Las obligaciones morales pertenecen al mundo interior del individuo. Se caracterizan por su incoercibilidad, por lo que es imposible exigir su cumplimiento, pero cuando se transgreden, afectan a otros y deterioran la dignidad humana de quien las quebranta.

En nuestro país, al subsumirse en un profesional las calidades de abogado/a y de notario/a, su responsabilidad ética se multiplica, ya que no sólo pretende aplicar la justicia mediante el Derecho, sino que se asume la inmensa responsabilidad de ser depositario de fe pública.

Por eso, el relativismo moral no debe tener cabida en esta noble, aunque desprestigiada profesión. La observancia de la formalidad jurídica es insuficiente y hasta puede ser maligna cuando sirve para obviar el proceder ético.

Las anteriores reflexiones cobran trascendencia suprema cuando se abordan temas como el de la adopción, porque ella está relacionada con valores sublimes, requeridos para asumir la tarea más hermosa de la vida: ser padre o madre.

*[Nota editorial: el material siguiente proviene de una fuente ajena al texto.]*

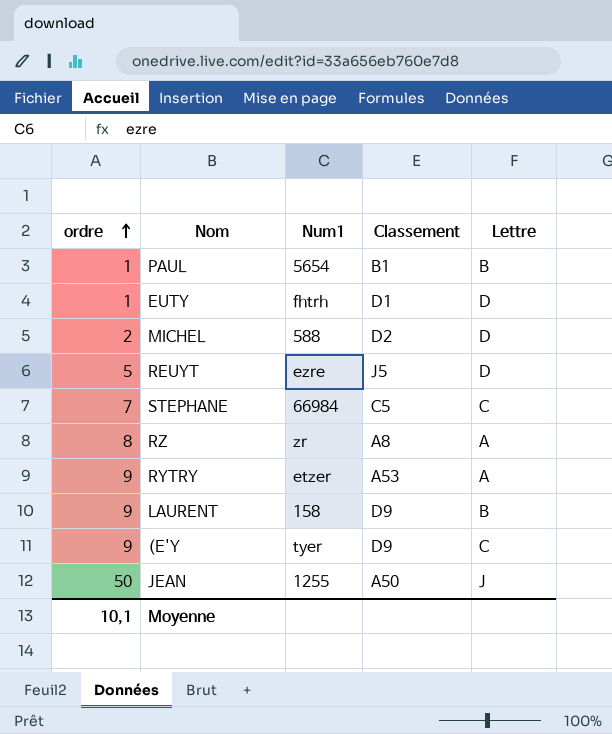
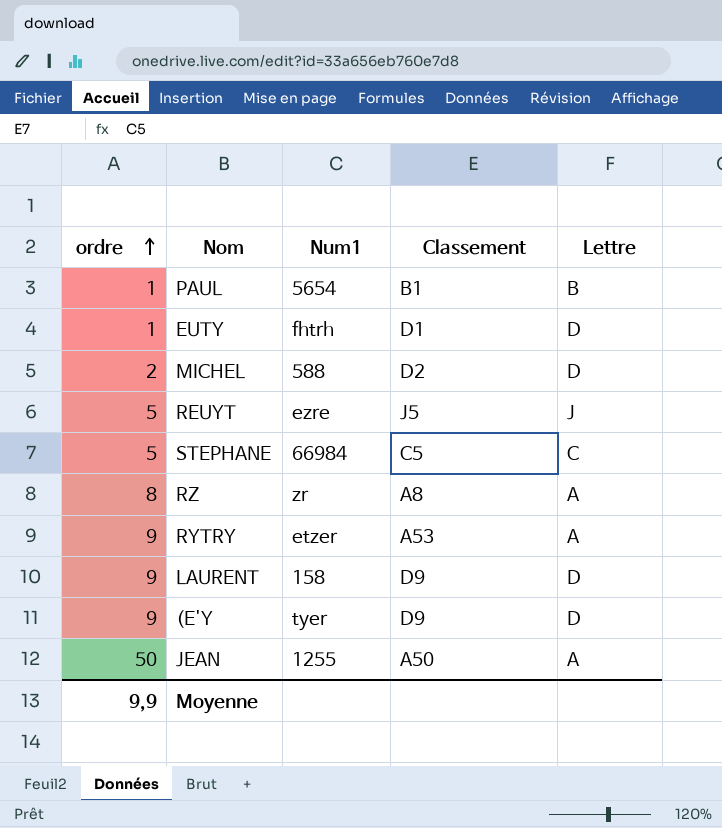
REUYT | Lettre: D -> J
STEPHANE | ordre: 7 -> 5
LAURENT | Lettre: B -> D
(E'Y | Lettre: C -> D
JEAN | Lettre: J -> A
Moyenne | ordre: 10,1 -> 9,9

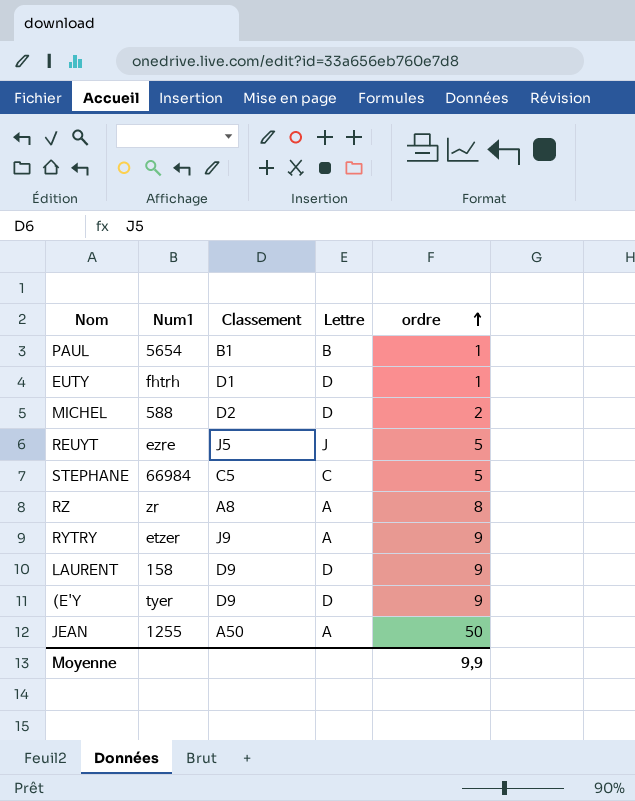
column ordre | position: 1 -> 5
RYTRY | Classement: A53 -> J9

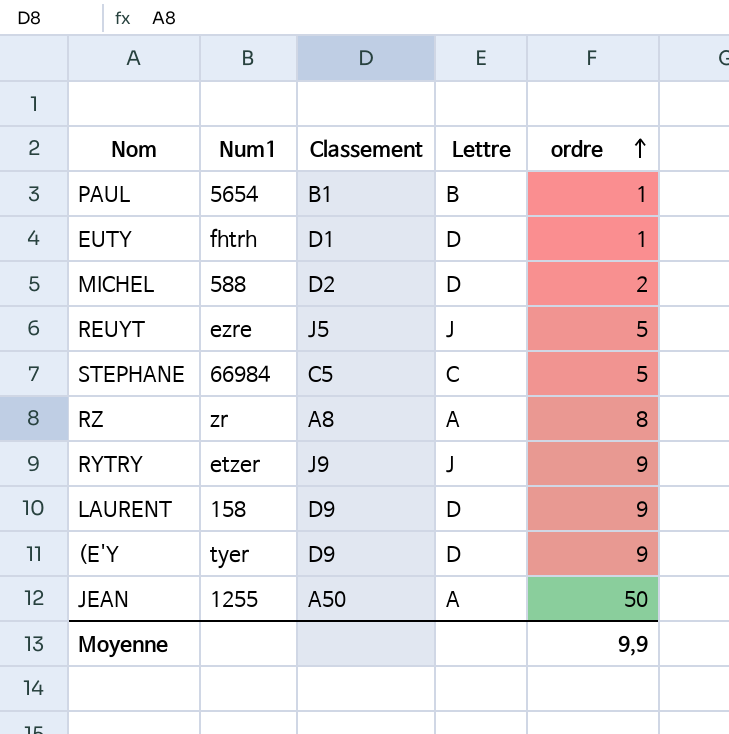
RYTRY | Lettre: A -> J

Pero, en Guatemala, la adopción ha sido pervertida, ya que el mercado ahogó la profunda naturaleza humanista que la inspira, convirtiendo a los niños (as) en mercancías. Se trastocaron así valores elementales, llegando a fomentarse negocios como casas cuna, agencias de adopción, de publicidad, de viajes, hoteles, los cuales durante varios años se han beneficiado con enormes ganancias generadas por esta ¡“compraventa” de hijos (as)!

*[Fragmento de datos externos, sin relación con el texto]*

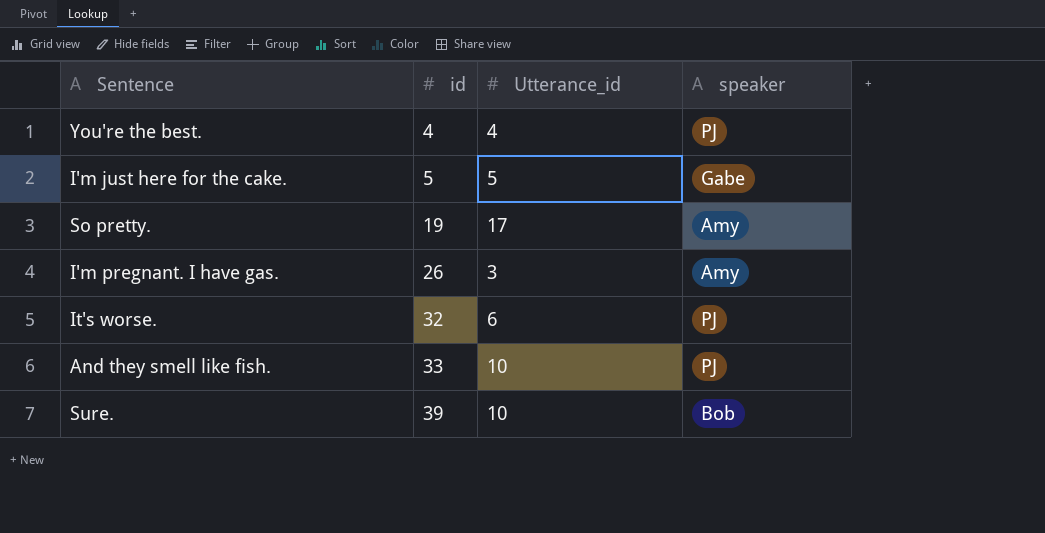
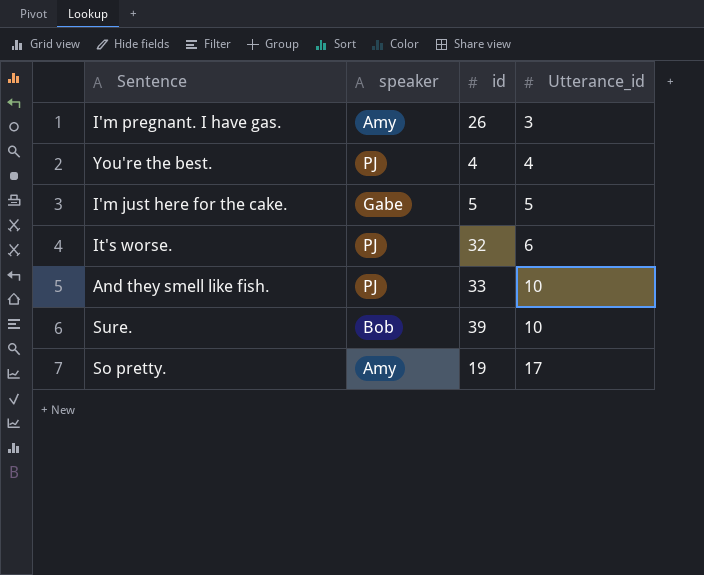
row order: id ascending -> Utterance_id ascending
column speaker | position: 4 -> 2

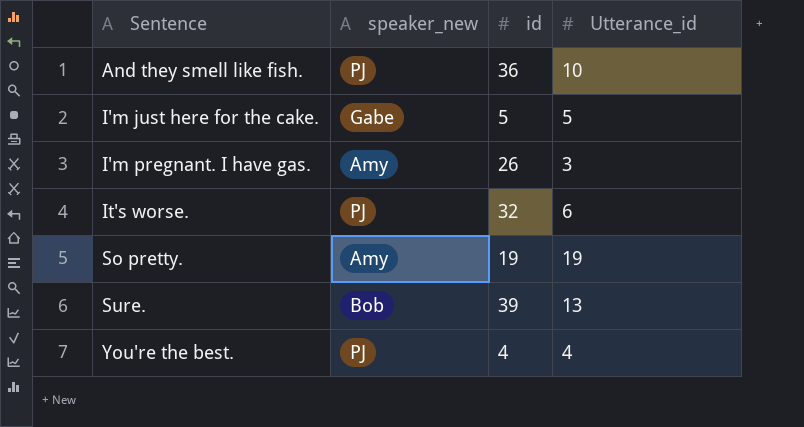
row order: Utterance_id ascending -> Sentence ascending
column name: speaker -> speaker_new
And they smell like fish. | id: 33 -> 36
So pretty. | Utterance_id: 17 -> 19
Sure. | Utterance_id: 10 -> 13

En esta materia no cabe el relativismo moral que puede justificar en la legalidad el comportamiento deshumanizante. Los abogados (as) y notarios (as) han tenido una enorme responsabilidad en evitar que se legalice la inmoralidad, ya que estos profesionales son actores fundamentales en los procesos de adopción. Sin embargo, son ya muchos los señalamientos sobre las conductas cuestionables de los letrados en este ámbito.

Estas consideraciones son muy bien conocidas por los y las abogadas y notarias, y la intención al recordarlas es generar una reflexión colectiva sobre la postura de la Asociación de Defensores de la Adopción que han presentado una férrea oposición a las acciones impulsadas desde el Estado, atendiendo demandadas sociales y de la comunidad internacional para la legítima reivindicación de una noble institución como la adopción, que ha sido mercantilizada y, de paso, ha desprestigiado a esa profesión, ya de por sí poco valorada en el imaginario de la población.

El Colegio de Abogados y Notarios de Guatemala (CANG) debería ser un protagonista relevante en este debate. Ésta es una buena oportunidad para que contribuya a reconstruir el prestigio de esta profesión.

Es cierto que al CANG le corresponde defender a sus colegiados en el libre y legal ejercicio de su profesión, pero en este caso debe priorizar la ética y la moral por encima del formalismo legal.

Ya es hora de que se pronuncie al respecto y respalde la necesidad de que se promulgue, antes del 31 de diciembre, una ley de adopciones.